▽

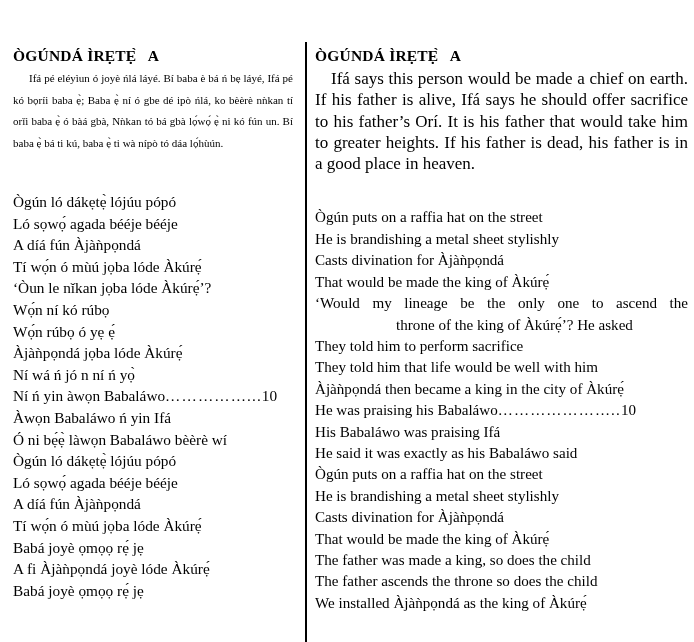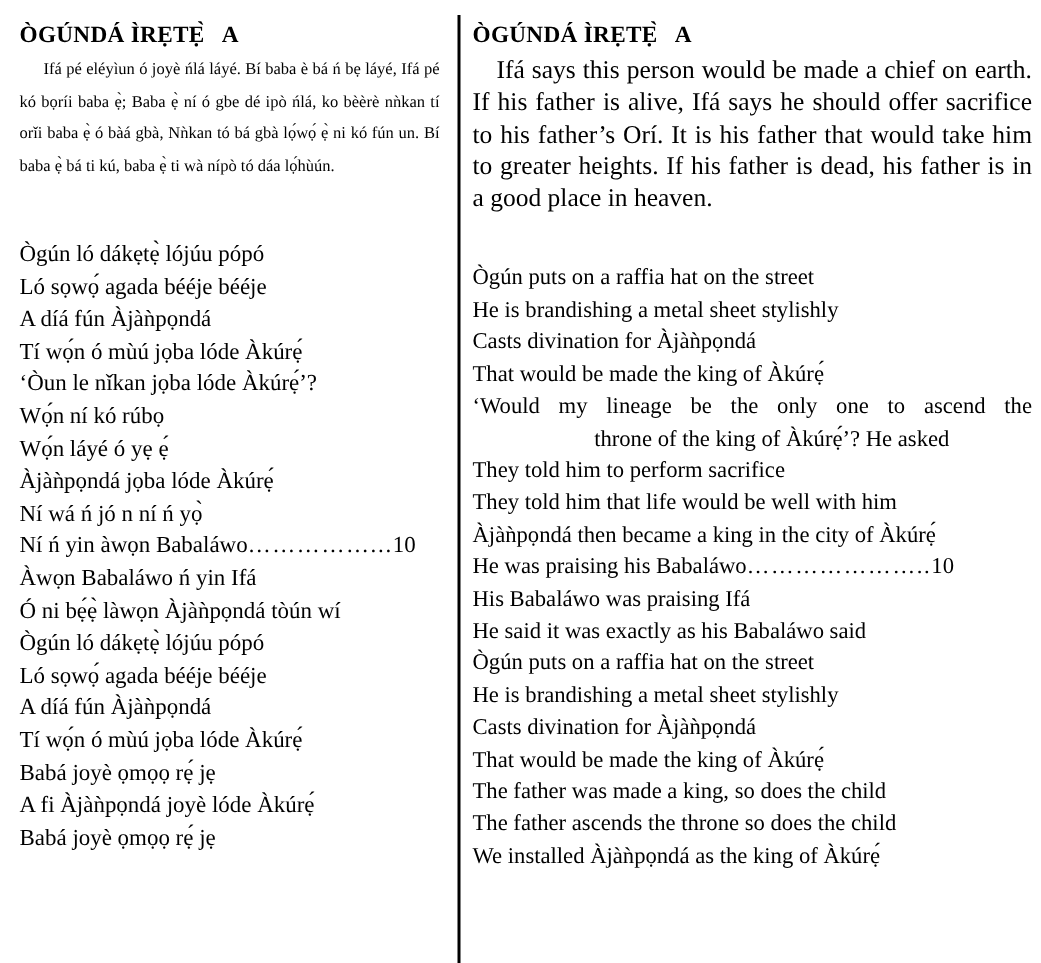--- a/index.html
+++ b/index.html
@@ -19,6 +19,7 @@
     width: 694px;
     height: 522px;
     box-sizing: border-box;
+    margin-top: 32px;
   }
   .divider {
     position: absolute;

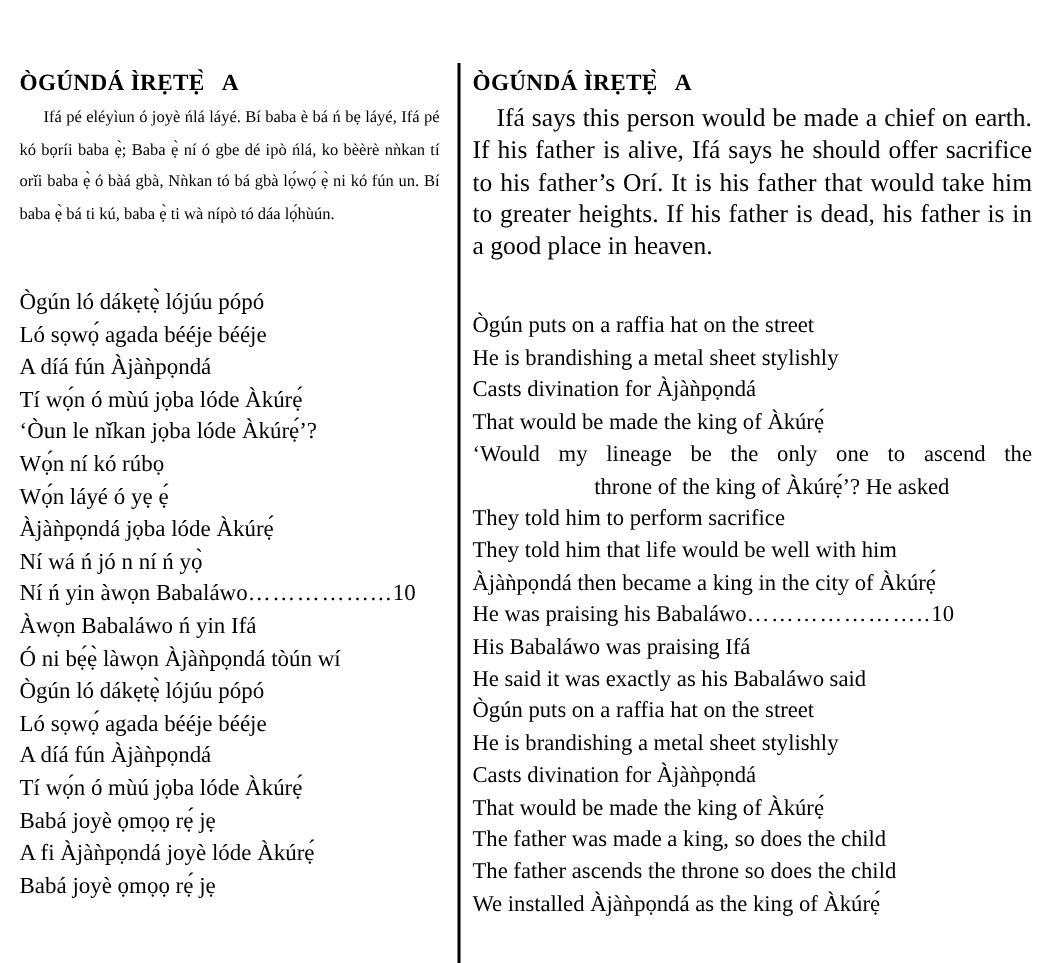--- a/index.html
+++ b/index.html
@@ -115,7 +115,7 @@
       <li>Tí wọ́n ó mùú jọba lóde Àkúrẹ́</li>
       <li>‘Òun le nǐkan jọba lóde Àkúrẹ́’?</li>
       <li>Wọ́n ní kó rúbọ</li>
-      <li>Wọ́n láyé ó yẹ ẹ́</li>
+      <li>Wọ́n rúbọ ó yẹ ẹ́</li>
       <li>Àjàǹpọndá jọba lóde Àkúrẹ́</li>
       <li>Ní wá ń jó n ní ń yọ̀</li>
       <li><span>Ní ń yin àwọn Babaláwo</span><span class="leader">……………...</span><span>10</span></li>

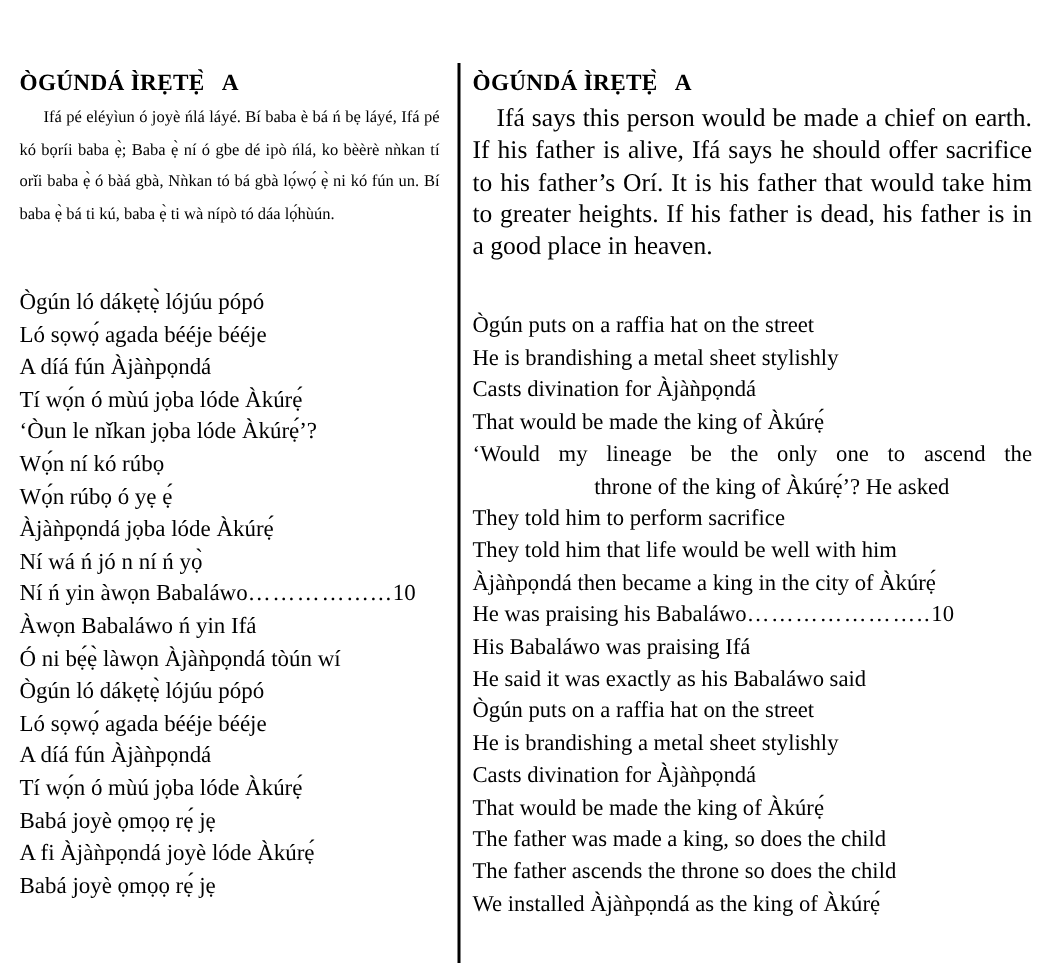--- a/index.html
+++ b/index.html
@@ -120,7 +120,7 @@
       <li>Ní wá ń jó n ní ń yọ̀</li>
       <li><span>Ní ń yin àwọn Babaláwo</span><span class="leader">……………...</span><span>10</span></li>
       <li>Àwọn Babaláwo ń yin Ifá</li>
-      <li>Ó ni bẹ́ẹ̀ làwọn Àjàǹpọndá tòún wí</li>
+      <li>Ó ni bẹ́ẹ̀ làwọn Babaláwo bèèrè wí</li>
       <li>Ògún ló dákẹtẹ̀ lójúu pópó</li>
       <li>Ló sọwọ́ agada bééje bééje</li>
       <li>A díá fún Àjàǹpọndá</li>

△

### Description of the task
Your answer must be exactly the lines from the one with "height: 522px;" through the final line of the data, with no pictures in it.

### Reply to the task
     height: 522px;
     box-sizing: border-box;
+    margin-top: 32px;
   }
   .divider {
     position: absolute;

--- a/index.html
+++ b/index.html
@@ -115,7 +115,7 @@
       <li>Tí wọ́n ó mùú jọba lóde Àkúrẹ́</li>
       <li>‘Òun le nǐkan jọba lóde Àkúrẹ́’?</li>
       <li>Wọ́n ní kó rúbọ</li>
-      <li>Wọ́n láyé ó yẹ ẹ́</li>
+      <li>Wọ́n rúbọ ó yẹ ẹ́</li>
       <li>Àjàǹpọndá jọba lóde Àkúrẹ́</li>
       <li>Ní wá ń jó n ní ń yọ̀</li>
       <li><span>Ní ń yin àwọn Babaláwo</span><span class="leader">……………...</span><span>10</span></li>

--- a/index.html
+++ b/index.html
@@ -120,7 +120,7 @@
       <li>Ní wá ń jó n ní ń yọ̀</li>
       <li><span>Ní ń yin àwọn Babaláwo</span><span class="leader">……………...</span><span>10</span></li>
       <li>Àwọn Babaláwo ń yin Ifá</li>
-      <li>Ó ni bẹ́ẹ̀ làwọn Àjàǹpọndá tòún wí</li>
+      <li>Ó ni bẹ́ẹ̀ làwọn Babaláwo bèèrè wí</li>
       <li>Ògún ló dákẹtẹ̀ lójúu pópó</li>
       <li>Ló sọwọ́ agada bééje bééje</li>
       <li>A díá fún Àjàǹpọndá</li>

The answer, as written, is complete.